INSTRUCTIONS FOR THE TASK. Quote all of the data exactly as given. Skip every picture it contains.

EXTRACTED DATA.
- - - -

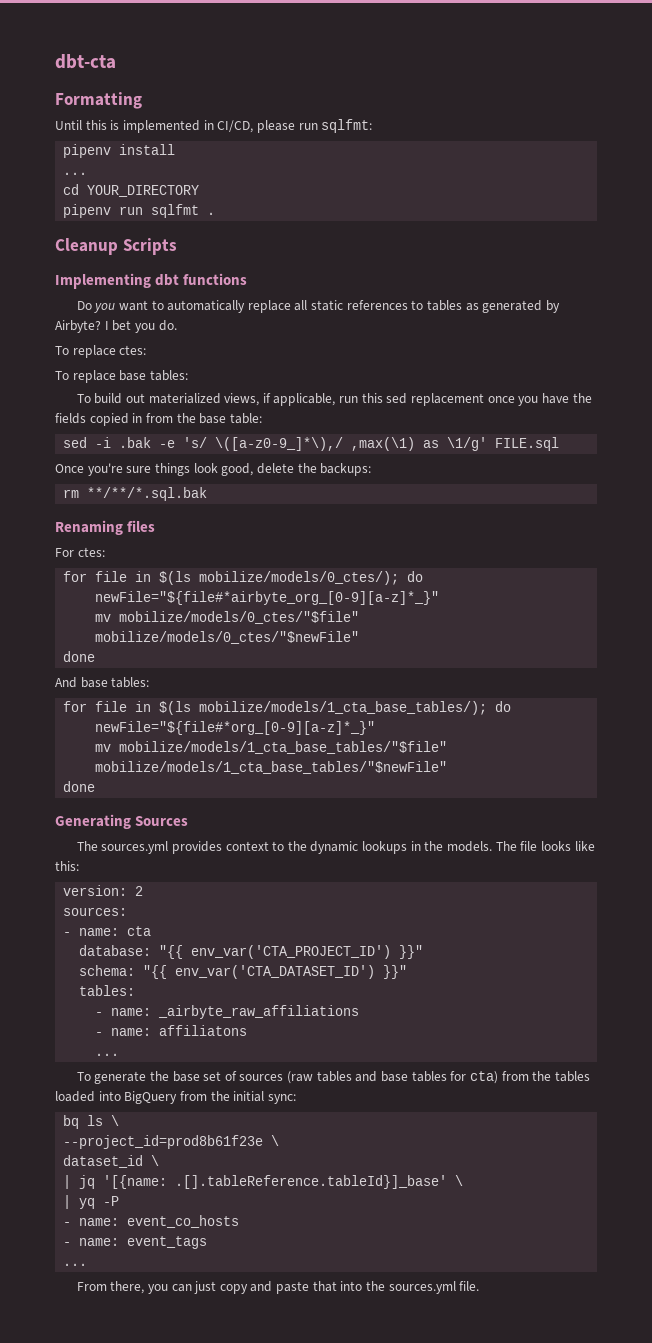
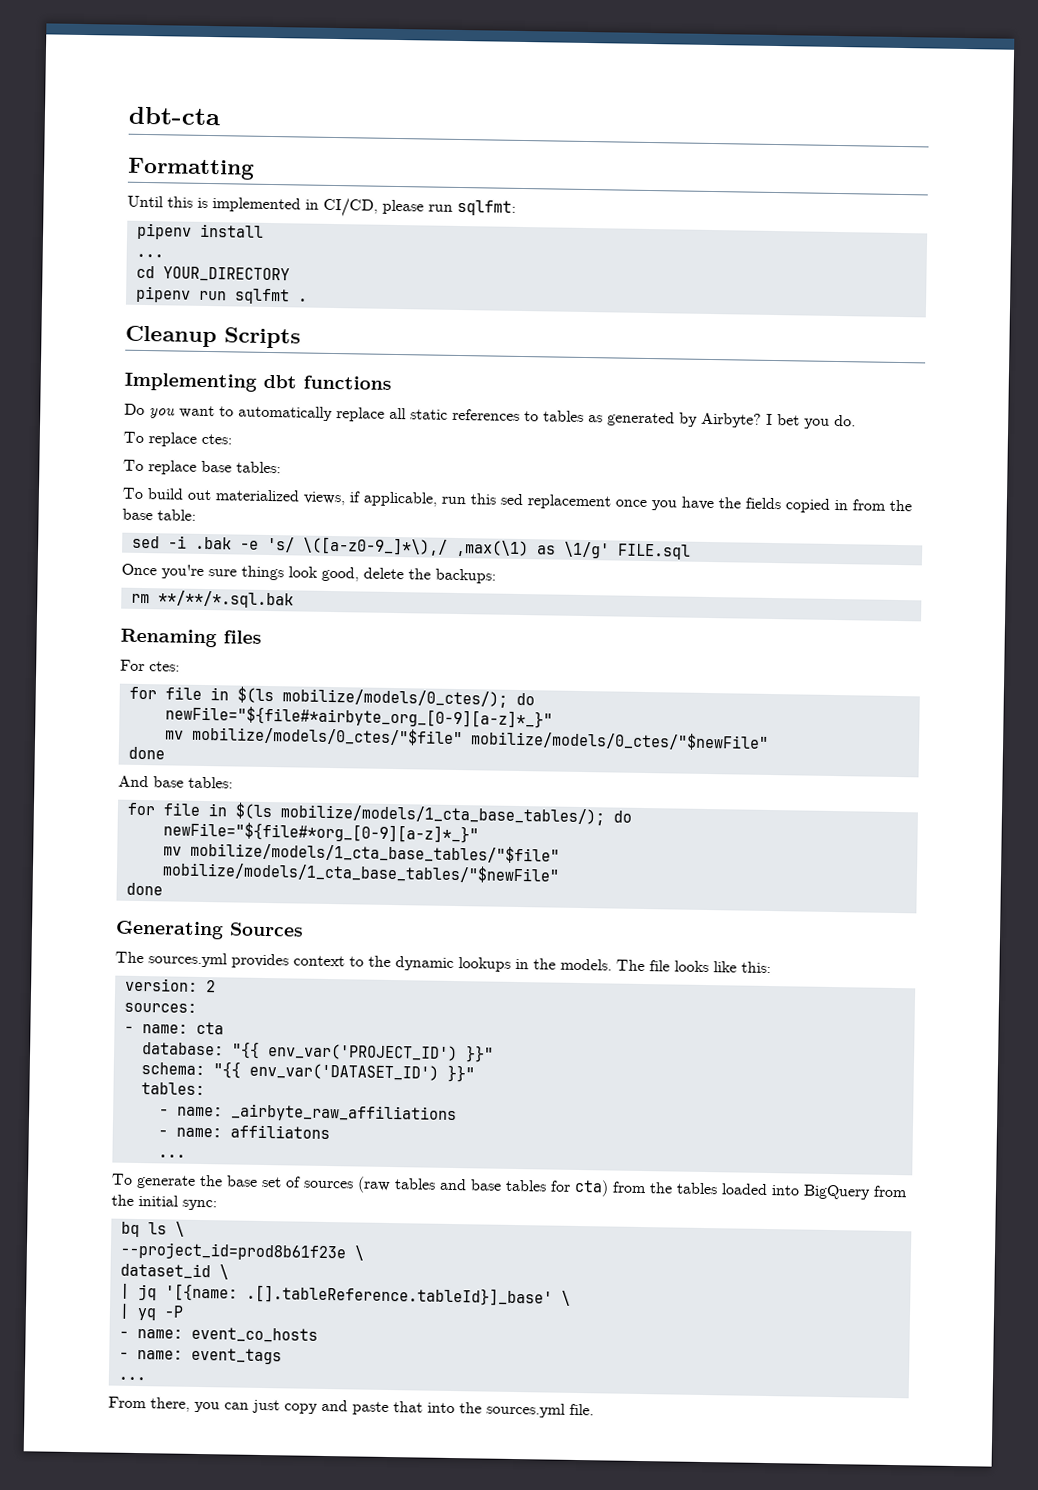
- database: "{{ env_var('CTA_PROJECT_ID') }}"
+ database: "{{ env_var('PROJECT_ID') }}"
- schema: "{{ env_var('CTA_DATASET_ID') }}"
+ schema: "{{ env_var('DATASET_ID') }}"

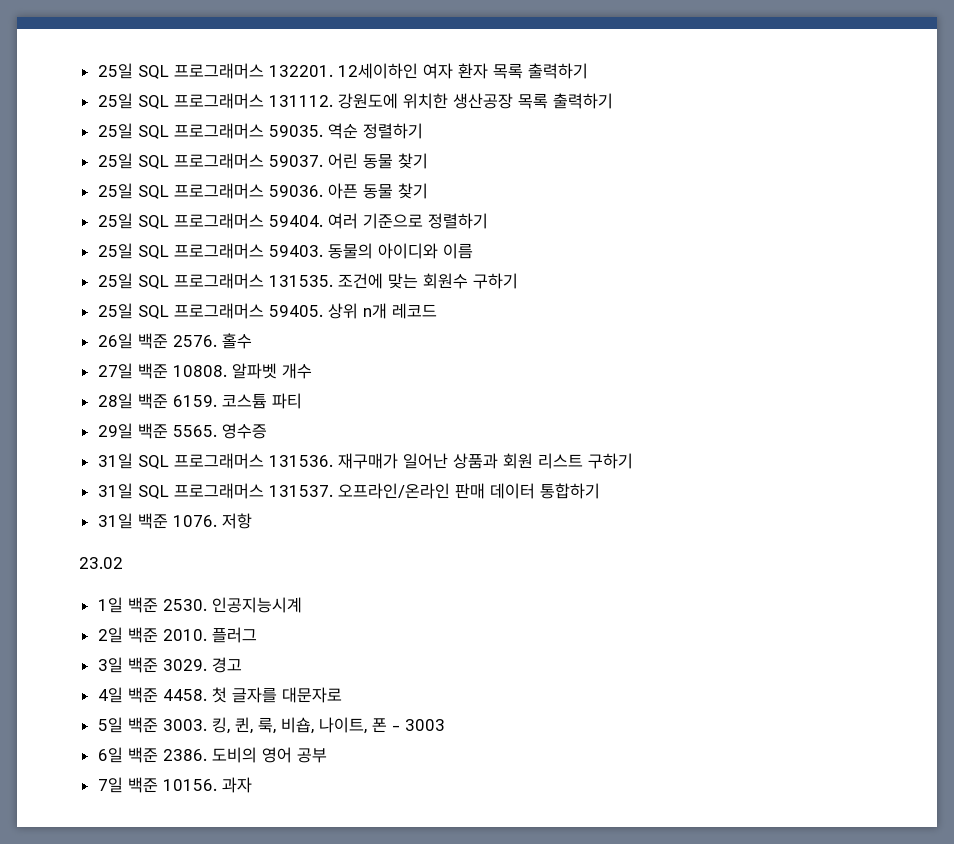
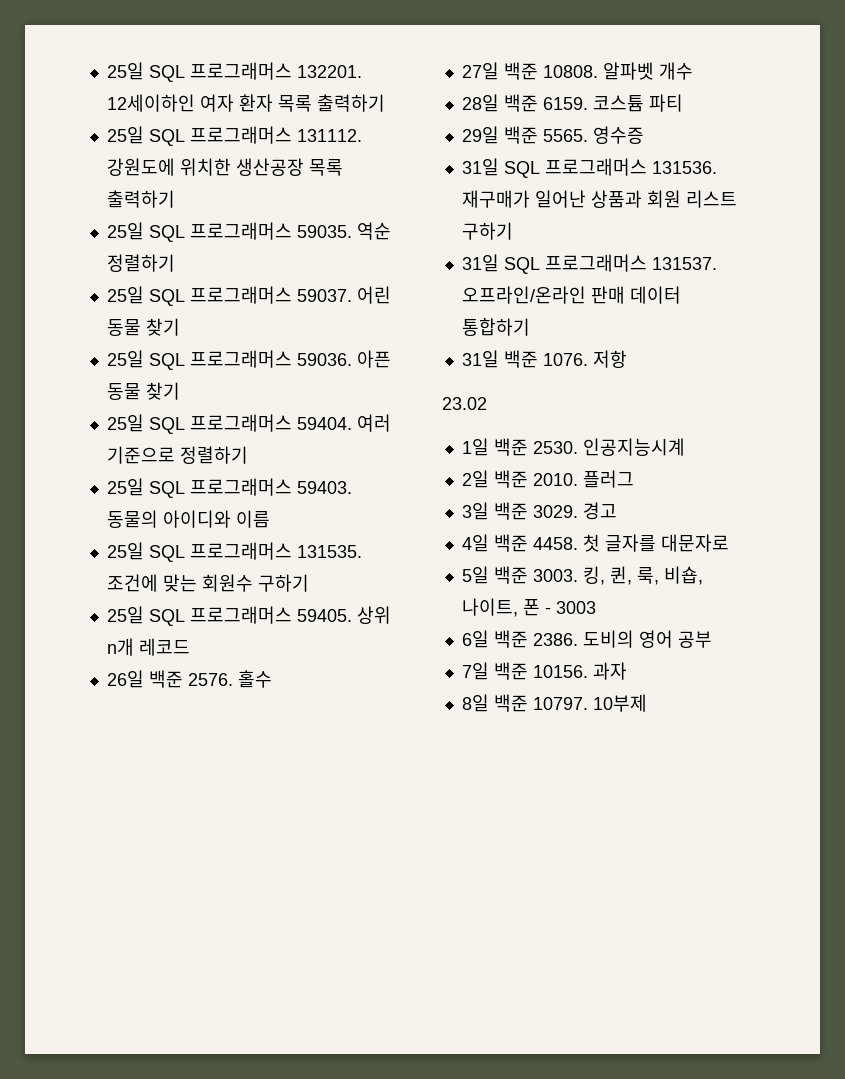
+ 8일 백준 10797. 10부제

- - - -

FINISHED TASK.
- database: "{{ env_var('CTA_PROJECT_ID') }}"
+ database: "{{ env_var('PROJECT_ID') }}"
- schema: "{{ env_var('CTA_DATASET_ID') }}"
+ schema: "{{ env_var('DATASET_ID') }}"

+ 8일 백준 10797. 10부제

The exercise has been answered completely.